Bibliothek Schloss Plathe

Adelsbibliothek in Pommern

Die Bibliothek Schloss Plathe war eine Adelsbibliothek in Plathe in Hinterpommern. Ihr Hauptschwerpunkt war die pommersche Geschichte und Literatur. Sie wurde Mitte des 18. Jahrhunderts durch Friedrich Wilhelm von der Osten (1721–1786) begründet und durch seine Nachkommen erweitert. Die Bibliothek blieb bis 1945 ungeteilt am selben Ort bestehen. Heute befinden sich große Teile in verschiedenen europäischen Bibliotheken und Archiven.

Ex Libris Bibliothek Schloss Plathe mit Wappen der Familie von Bismarck-Osten
Ex Libris Bibliothek Schloss Plathe mit Standortsignatur
Karl Graf von Bismarck-Osten in der Bibliothek Schloss Plathe
Bibliotheksflügel von Schloss Plathe

Geschichte Bearbeiten

Die Bibliothek Schloss Plathe gilt als eine der bedeutendsten pommerschen Adelsbibliotheken ihrer Zeit. Sie wurde in der Mitte des 18. Jahrhunderts in Plathe (Pommern) als Sammlung von Dokumenten und Zeugnissen der pommerschen Geschichte gegründet. Entsprechend dem Wunsch ihres Begründers Friedrich Wilhelm von der Osten blieb sie bis 1945 im privaten Besitz seiner Nachkommen am Stammsitz der Familie, Schloss Plathe. Ihr letzter Besitzer war Karl Graf von Bismarck-Osten (* 21. März 1874 in Kniephof; † 19. Juni 1952 in Bad Nauheim), der die Sammlung auf ihrem Spezialgebiet der pommerschen Geschichte erheblich erweiterte und durch Unterbringung in brandsicheren Räumlichkeiten sowie Anfertigung eines systematischen Zettelkatalogs professionell ausgestaltete. Die Sammlung umfasste rund 16.000 Werke.

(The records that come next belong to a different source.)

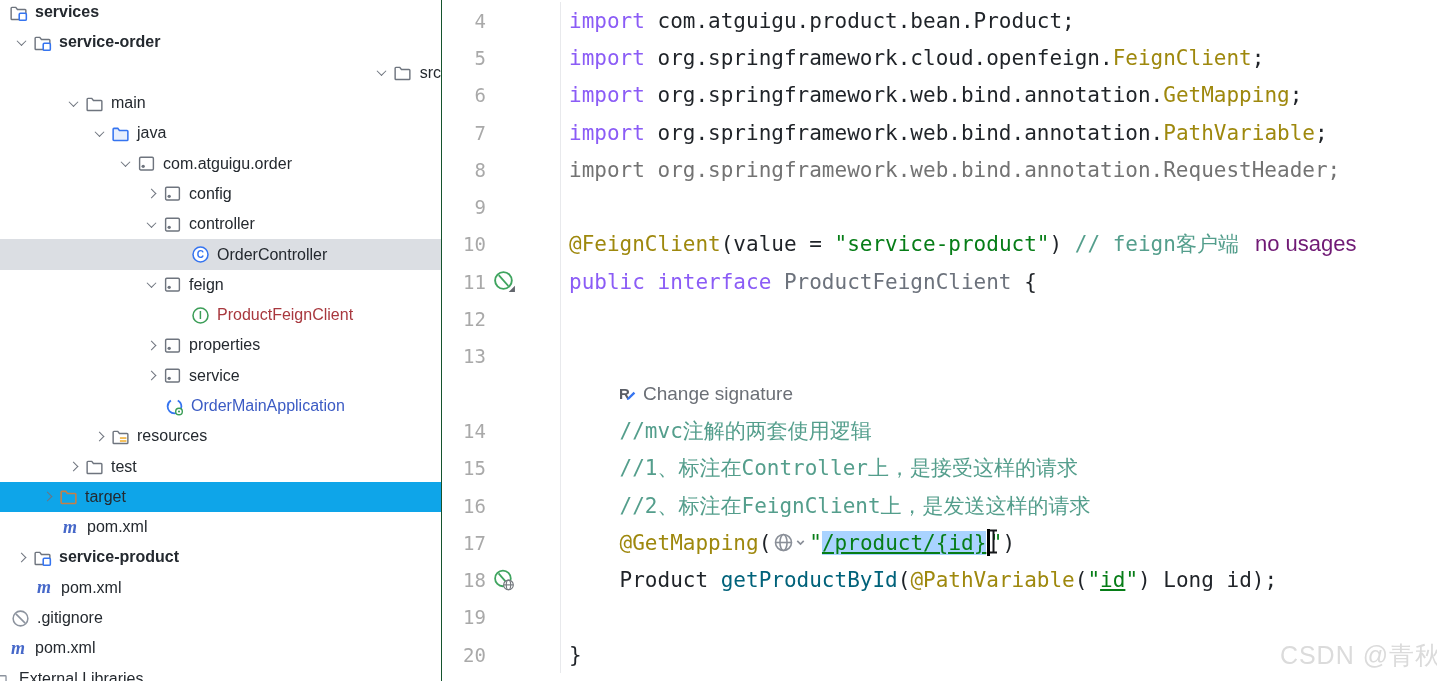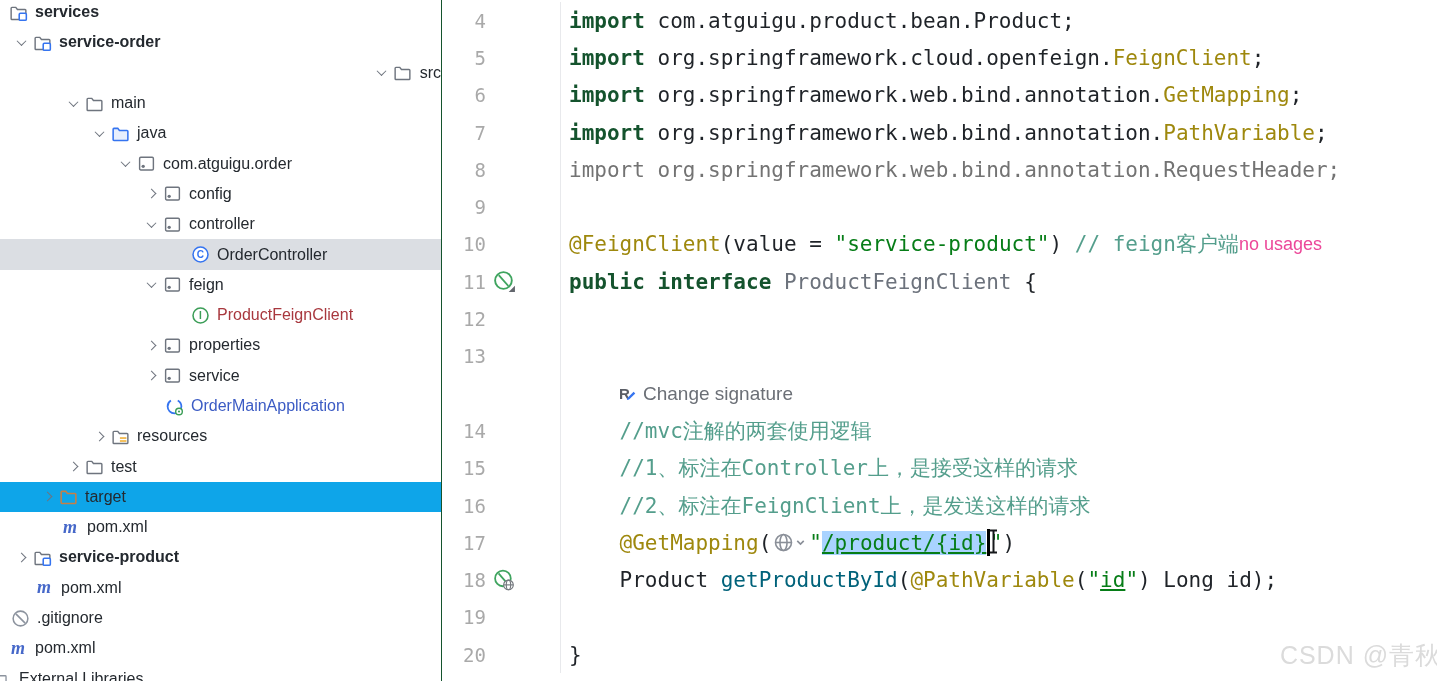--- a/index.html
+++ b/index.html
@@ -29,7 +29,7 @@
   .lnum { flex:0 0 44px; text-align:right; font-family:"DejaVu Sans Mono",monospace; font-size:19px; color:#A9A9A9; }
   .gslot { flex:1 1 auto; display:flex; align-items:center; padding-left:7px; }
   .ltext { padding-left:8px; font-family:"DejaVu Sans Mono",monospace; font-size:21px; color:#1F2328; white-space:pre; display:flex; align-items:center; }
-  .tk-kw   { color:#14532d; font-weight:bold; }
+  .tk-kw   { color:#8b5cf6; font-weight:normal; }
   .tk-pl   { color:#1F2328; }
   .tk-ann  { color:#9E880D; }
   .tk-str  { color:#067D17; }

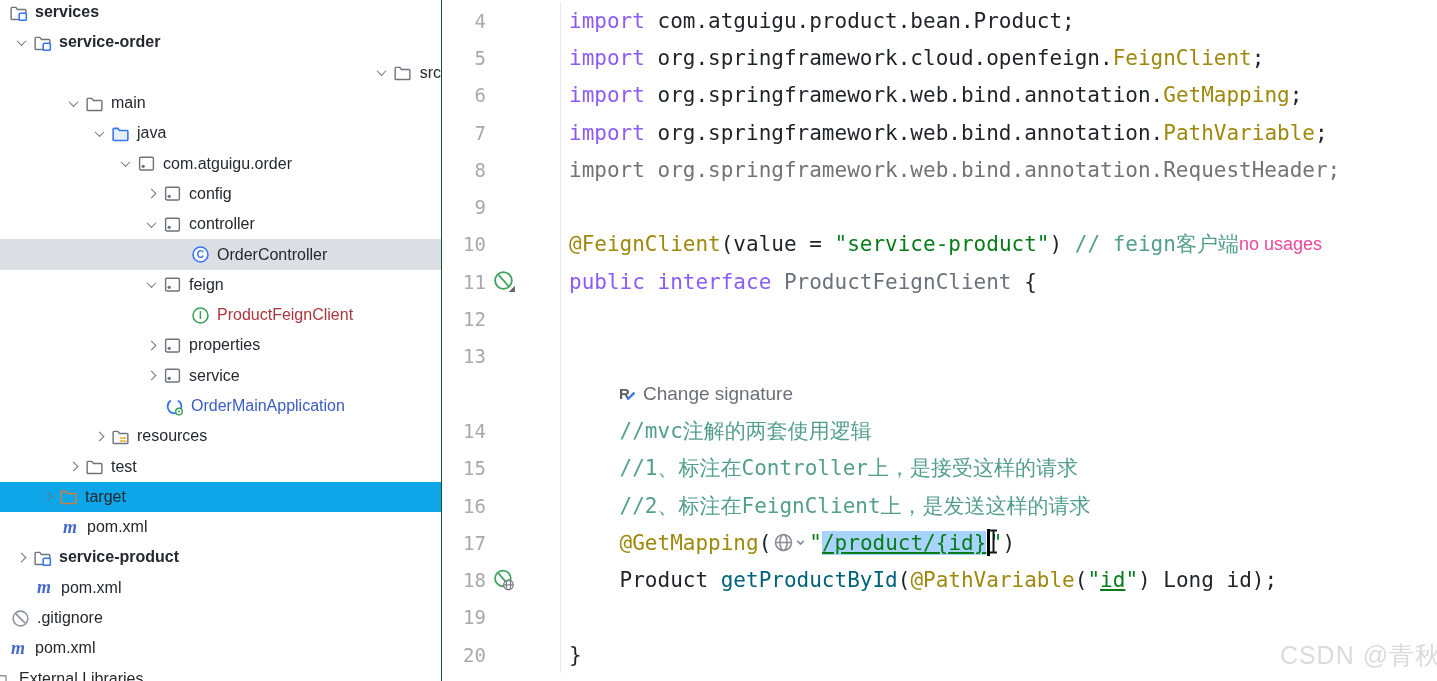--- a/index.html
+++ b/index.html
@@ -37,7 +37,7 @@
   .tk-gray { color:#737373; }
   .tk-meth { color:#00627A; }
   .tk-iface{ color:#6C727C; }
-  .tk-hint { font-family:"Liberation Sans",sans-serif; font-size:18px; color:#ec4899; }
+  .tk-hint { font-family:"Liberation Sans",sans-serif; font-size:22px; color:#701a75; margin-left:16px; }
   .tk-sel  { background:#A9D3FF; color:#067D17; text-decoration:underline; }
   .tk-und  { text-decoration:underline; }
   .caret { display:inline-block; width:2.5px; height:27px; background:#000; vertical-align:middle; margin:0 0 0 1px; }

Die Umwälzungen des Zweiten Weltkrieges bedeuteten das Ende des zusammenhängenden Bestandes der Bibliothek Schloss Plathe. Anfang März 1945, angesichts der herannahenden Ostfront, stellte die Stettiner Provinzverwaltung Karl Graf von Bismarck-Osten zur Sicherung von historisch bedeutsamen Archivgut einen nach Westen fahrenden Güterwagen der Reichsbahn zur Verfügung. Angesichts der in wenigen Stunden erwarteten russischen Panzerspitze entschied man sich jedoch, der Rettung von Menschenleben den Vorrang zu geben. So fand letztlich nur ein Teil der Kisten mit der Sammlung Platz in dem Waggon, vorwiegend Teile der handschriftlichen Abteilung und die Pergamenturkunden. Der größte Teil der Bibliothek blieb in Schloss Plathe zurück und gelangte später in die Universitätsbibliothek Łódź und die Polnische Nationalbibliothek in Warschau. Nicht wenige Werke scheinen auch in den Nachkriegswirren verschwunden zu sein.

Der Teil der handschriftlichen Abteilung der Bibliothek, der 1945 Plathe per Waggon verließ (Urkunden und sonstige Dokumente der pommerschen Geschichte aus dem 16. und 17. Jahrhundert), gelangte teils nach Kriegsende, teils nach der Deutschen Wiedervereinigung zurück in den Besitz der Familie von Bismarck-Osten. Heute befindet er sich als Depositum im Landesarchiv Greifswald und im Pommerschen Landesmuseum in Greifswald.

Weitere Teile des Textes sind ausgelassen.